● **Activity**
Which lines of the records below contain the word "shall"? Copy each of them out.

● **Dataset excerpts**
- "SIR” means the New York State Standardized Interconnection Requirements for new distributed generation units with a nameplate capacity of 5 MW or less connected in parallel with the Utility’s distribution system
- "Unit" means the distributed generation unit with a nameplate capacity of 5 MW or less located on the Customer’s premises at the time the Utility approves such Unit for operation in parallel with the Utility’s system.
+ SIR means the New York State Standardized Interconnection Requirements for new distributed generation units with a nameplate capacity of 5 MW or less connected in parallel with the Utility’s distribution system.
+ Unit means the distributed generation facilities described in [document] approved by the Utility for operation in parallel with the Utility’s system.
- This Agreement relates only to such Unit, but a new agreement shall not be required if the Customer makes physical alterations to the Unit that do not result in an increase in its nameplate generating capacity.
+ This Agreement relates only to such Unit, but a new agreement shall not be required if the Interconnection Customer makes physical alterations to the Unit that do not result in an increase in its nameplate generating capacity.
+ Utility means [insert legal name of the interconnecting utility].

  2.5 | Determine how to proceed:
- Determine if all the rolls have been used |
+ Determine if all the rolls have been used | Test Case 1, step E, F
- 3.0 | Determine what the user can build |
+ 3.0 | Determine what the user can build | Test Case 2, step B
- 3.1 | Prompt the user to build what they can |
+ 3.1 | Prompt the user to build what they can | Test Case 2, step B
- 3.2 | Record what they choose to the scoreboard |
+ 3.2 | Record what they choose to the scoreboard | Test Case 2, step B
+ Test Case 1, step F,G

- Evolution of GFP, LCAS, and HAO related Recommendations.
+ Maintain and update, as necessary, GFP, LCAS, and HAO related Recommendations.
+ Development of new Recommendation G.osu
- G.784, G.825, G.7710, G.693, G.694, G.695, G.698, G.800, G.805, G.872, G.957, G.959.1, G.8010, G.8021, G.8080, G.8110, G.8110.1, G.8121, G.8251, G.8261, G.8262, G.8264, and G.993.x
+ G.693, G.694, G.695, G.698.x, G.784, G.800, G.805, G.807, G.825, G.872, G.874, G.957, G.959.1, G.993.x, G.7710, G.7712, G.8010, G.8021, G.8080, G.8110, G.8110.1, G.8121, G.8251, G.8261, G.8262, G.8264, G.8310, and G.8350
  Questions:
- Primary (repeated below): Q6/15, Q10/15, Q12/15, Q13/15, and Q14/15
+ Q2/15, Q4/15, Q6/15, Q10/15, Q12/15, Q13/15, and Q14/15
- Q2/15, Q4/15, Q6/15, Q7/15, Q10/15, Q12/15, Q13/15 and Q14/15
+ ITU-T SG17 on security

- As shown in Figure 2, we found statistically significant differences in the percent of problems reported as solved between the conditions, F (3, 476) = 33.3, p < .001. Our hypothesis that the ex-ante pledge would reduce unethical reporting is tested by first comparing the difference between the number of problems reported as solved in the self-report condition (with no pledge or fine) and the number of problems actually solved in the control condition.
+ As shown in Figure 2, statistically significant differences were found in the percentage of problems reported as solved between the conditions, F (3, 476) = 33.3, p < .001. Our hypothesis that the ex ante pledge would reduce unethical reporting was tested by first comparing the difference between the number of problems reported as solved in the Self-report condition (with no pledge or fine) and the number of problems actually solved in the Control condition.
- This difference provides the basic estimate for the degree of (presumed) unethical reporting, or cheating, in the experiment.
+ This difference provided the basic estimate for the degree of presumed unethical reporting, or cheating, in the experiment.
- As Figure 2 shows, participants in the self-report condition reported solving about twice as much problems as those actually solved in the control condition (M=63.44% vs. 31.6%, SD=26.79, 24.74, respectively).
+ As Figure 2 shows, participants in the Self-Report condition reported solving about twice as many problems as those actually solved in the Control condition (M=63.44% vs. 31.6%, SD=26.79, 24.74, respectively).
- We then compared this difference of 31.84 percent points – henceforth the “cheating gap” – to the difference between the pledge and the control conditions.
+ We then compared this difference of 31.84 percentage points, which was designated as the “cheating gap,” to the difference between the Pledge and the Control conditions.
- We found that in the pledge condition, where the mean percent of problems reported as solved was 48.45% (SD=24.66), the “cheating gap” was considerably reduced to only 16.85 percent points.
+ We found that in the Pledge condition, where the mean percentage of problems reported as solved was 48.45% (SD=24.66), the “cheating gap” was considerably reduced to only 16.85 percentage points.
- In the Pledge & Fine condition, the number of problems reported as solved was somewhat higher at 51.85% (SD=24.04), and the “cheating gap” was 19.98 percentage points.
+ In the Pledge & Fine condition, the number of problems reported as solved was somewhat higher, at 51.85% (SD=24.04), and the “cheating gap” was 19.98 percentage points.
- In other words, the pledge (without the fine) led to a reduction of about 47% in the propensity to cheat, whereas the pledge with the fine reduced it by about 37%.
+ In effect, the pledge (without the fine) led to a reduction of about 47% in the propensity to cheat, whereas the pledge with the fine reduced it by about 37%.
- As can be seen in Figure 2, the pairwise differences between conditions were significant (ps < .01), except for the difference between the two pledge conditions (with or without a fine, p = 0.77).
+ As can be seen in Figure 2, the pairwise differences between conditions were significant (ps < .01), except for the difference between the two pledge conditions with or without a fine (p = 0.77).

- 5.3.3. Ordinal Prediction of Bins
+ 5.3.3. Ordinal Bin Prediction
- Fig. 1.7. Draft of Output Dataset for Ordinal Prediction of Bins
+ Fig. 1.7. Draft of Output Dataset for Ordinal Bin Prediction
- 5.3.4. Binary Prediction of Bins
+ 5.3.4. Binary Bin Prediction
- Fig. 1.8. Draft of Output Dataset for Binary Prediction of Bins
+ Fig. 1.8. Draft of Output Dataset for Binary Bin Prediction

● **Answer box**
- This Agreement relates only to such Unit, but a new agreement shall not be required if the Customer makes physical alterations to the Unit that do not result in an increase in its nameplate generating capacity.
+ This Agreement relates only to such Unit, but a new agreement shall not be required if the Interconnection Customer makes physical alterations to the Unit that do not result in an increase in its nameplate generating capacity.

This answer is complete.